**WHAT THE TASK REQUIRES**: Below are lines of data; restate word for word those running from the line containing "line-height: 1.25;" to the line containing "PARA EL MONTAJE</div>", inclusive, and no others.

**PROVIDED INFORMATION**:

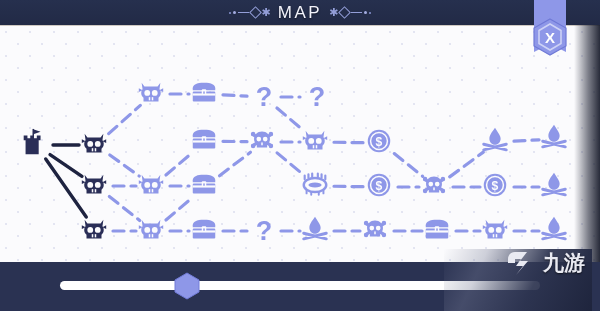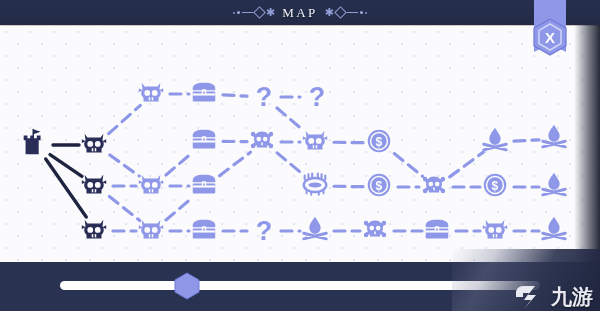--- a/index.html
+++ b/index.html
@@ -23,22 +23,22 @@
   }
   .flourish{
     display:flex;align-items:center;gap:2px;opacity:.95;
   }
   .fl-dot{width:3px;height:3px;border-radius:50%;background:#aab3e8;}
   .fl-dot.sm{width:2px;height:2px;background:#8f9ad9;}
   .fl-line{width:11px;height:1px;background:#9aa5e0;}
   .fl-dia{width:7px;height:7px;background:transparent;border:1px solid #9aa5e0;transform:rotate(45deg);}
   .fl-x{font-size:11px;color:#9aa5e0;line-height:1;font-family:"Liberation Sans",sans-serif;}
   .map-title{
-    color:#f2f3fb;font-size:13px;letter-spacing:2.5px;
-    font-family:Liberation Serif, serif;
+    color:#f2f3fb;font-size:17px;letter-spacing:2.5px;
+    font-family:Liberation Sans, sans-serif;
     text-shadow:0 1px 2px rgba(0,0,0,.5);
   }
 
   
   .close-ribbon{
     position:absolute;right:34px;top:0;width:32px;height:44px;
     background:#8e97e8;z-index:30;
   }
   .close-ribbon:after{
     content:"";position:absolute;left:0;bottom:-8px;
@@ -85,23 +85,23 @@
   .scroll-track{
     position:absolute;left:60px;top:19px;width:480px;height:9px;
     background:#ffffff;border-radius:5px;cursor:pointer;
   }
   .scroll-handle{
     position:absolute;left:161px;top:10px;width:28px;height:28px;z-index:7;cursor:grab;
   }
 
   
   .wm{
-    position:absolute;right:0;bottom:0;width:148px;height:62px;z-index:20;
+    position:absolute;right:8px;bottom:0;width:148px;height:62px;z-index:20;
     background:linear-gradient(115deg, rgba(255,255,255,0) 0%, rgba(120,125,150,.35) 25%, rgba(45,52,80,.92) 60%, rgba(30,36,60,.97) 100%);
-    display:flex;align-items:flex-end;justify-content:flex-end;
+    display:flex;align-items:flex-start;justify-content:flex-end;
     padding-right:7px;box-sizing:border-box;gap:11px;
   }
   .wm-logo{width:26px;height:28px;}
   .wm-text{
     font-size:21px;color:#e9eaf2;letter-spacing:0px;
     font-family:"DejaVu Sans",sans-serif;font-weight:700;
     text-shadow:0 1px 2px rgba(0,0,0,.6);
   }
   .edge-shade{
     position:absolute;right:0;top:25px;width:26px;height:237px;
==
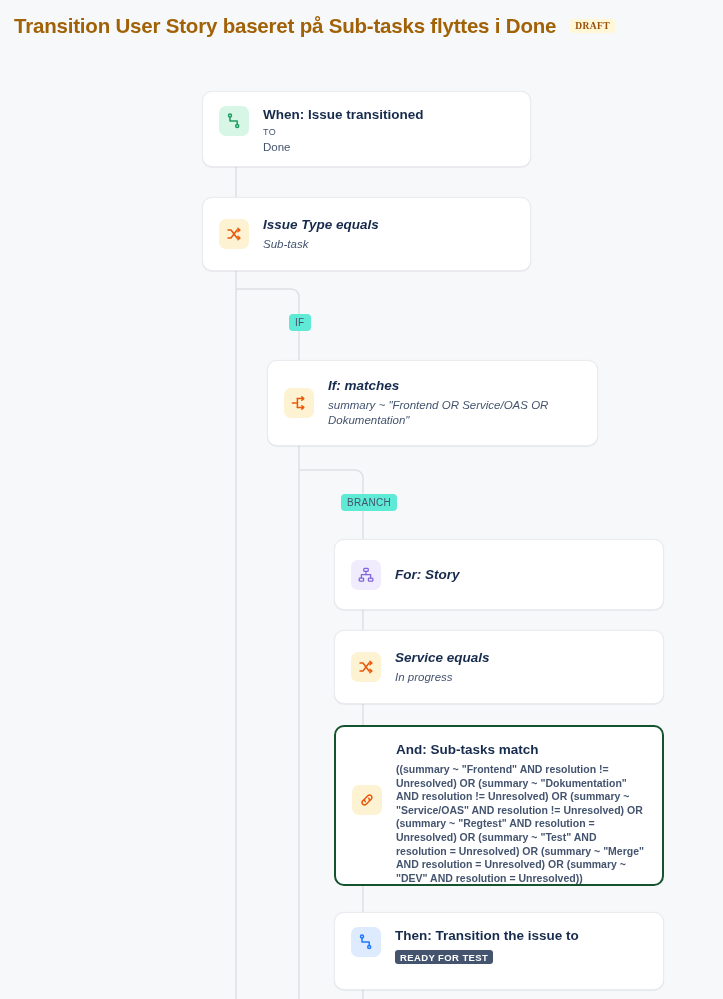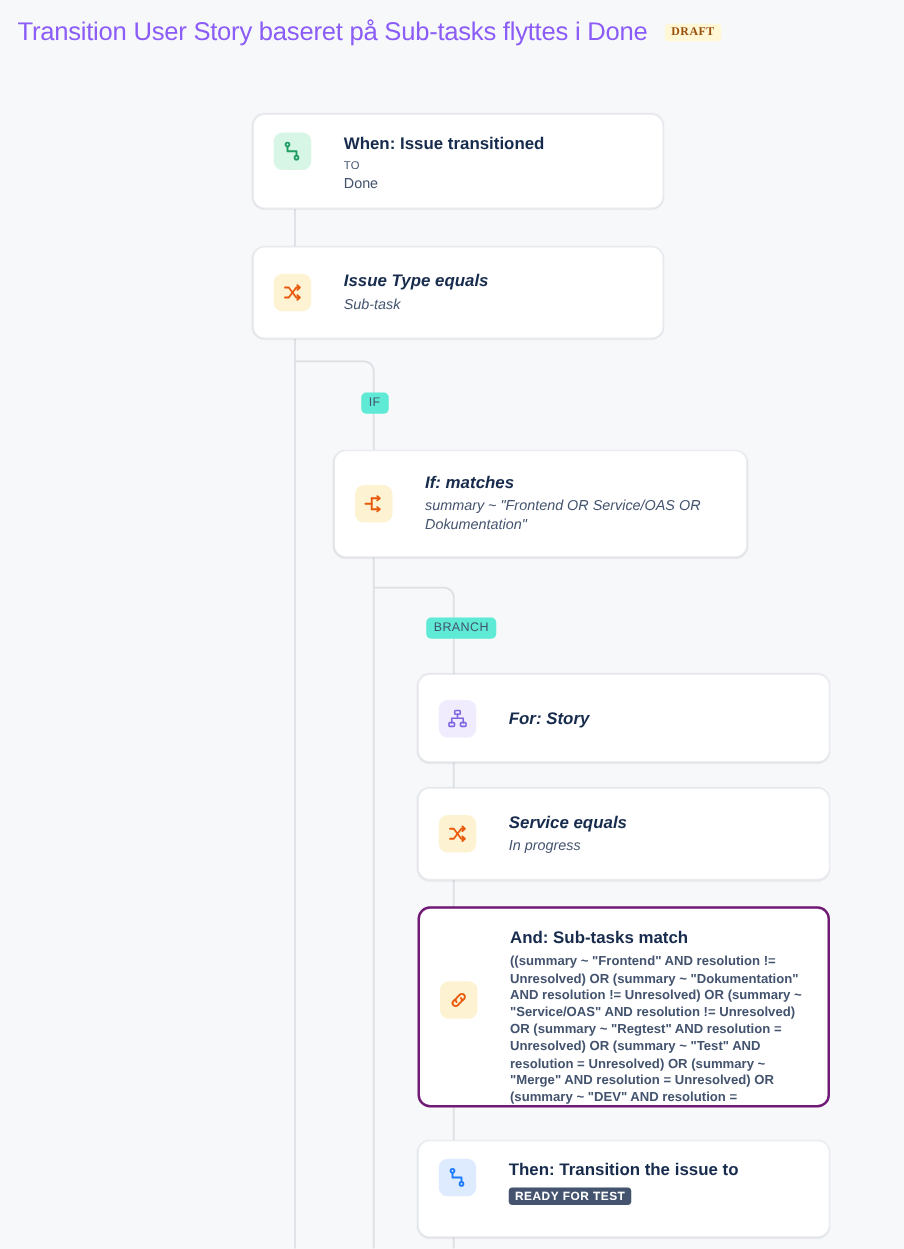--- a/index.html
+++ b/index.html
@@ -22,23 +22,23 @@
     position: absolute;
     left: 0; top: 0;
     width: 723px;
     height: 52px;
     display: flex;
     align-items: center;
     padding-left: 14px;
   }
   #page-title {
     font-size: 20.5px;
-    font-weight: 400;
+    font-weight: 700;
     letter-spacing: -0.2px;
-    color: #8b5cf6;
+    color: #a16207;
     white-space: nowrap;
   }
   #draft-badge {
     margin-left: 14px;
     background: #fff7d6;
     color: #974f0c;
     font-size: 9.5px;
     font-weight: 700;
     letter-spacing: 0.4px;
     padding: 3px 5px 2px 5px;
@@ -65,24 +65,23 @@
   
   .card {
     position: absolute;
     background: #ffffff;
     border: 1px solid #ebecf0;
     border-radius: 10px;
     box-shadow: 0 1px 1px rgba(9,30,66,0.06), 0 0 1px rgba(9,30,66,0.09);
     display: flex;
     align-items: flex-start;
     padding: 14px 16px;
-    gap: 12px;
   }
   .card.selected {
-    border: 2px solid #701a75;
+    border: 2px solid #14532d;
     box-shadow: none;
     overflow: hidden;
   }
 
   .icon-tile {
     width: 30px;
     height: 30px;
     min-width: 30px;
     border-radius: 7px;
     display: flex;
--
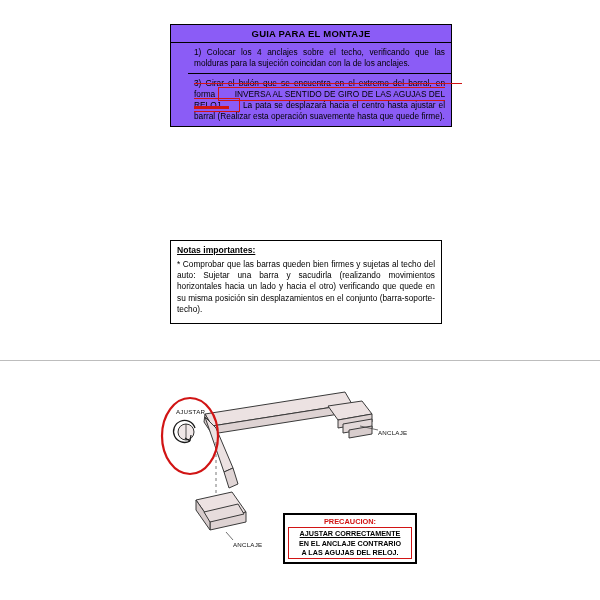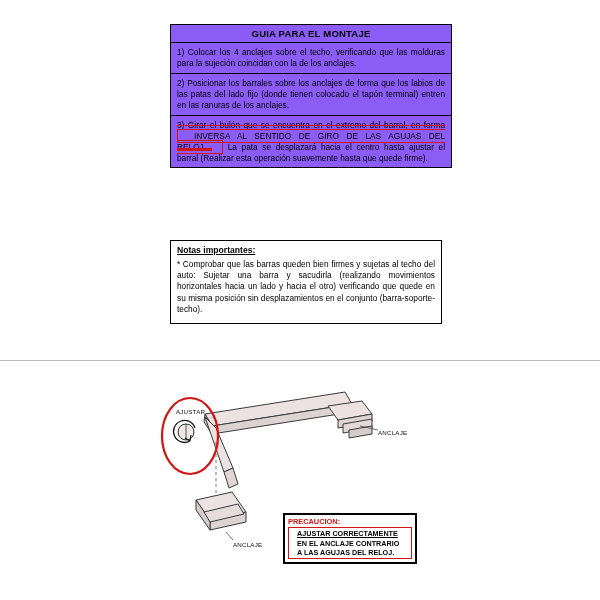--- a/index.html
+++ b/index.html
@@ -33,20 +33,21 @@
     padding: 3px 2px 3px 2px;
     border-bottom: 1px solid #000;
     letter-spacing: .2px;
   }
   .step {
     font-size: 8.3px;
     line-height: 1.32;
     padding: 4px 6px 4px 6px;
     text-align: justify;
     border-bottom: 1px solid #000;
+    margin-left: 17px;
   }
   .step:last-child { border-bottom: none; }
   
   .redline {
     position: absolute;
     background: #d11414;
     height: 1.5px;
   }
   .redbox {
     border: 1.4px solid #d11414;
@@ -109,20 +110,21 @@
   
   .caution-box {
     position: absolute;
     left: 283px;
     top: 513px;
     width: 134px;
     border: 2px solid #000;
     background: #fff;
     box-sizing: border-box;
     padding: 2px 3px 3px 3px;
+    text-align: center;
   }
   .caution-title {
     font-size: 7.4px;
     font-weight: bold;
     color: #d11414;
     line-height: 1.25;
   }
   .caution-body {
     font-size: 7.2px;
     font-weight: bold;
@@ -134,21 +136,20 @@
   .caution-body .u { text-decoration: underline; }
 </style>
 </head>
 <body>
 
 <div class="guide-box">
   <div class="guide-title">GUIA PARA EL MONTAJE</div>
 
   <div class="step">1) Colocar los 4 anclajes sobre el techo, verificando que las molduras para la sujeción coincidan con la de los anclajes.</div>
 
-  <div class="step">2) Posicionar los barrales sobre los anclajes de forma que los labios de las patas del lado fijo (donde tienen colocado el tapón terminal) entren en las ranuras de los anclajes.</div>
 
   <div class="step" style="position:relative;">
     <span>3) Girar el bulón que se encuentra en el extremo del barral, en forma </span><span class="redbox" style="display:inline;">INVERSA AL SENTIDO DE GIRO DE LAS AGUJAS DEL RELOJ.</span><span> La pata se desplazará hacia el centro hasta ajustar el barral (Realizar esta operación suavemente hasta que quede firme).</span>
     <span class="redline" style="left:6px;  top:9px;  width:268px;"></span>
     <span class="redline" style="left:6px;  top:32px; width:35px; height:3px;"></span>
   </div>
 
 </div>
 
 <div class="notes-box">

**THE ANSWER**:
     line-height: 1.25;
   }
   .caution-body {
     font-size: 7.2px;
     font-weight: bold;
@@ -134,21 +136,20 @@
   .caution-body .u { text-decoration: underline; }
 </style>
 </head>
 <body>
 
 <div class="guide-box">
   <div class="guide-title">GUIA PARA EL MONTAJE</div>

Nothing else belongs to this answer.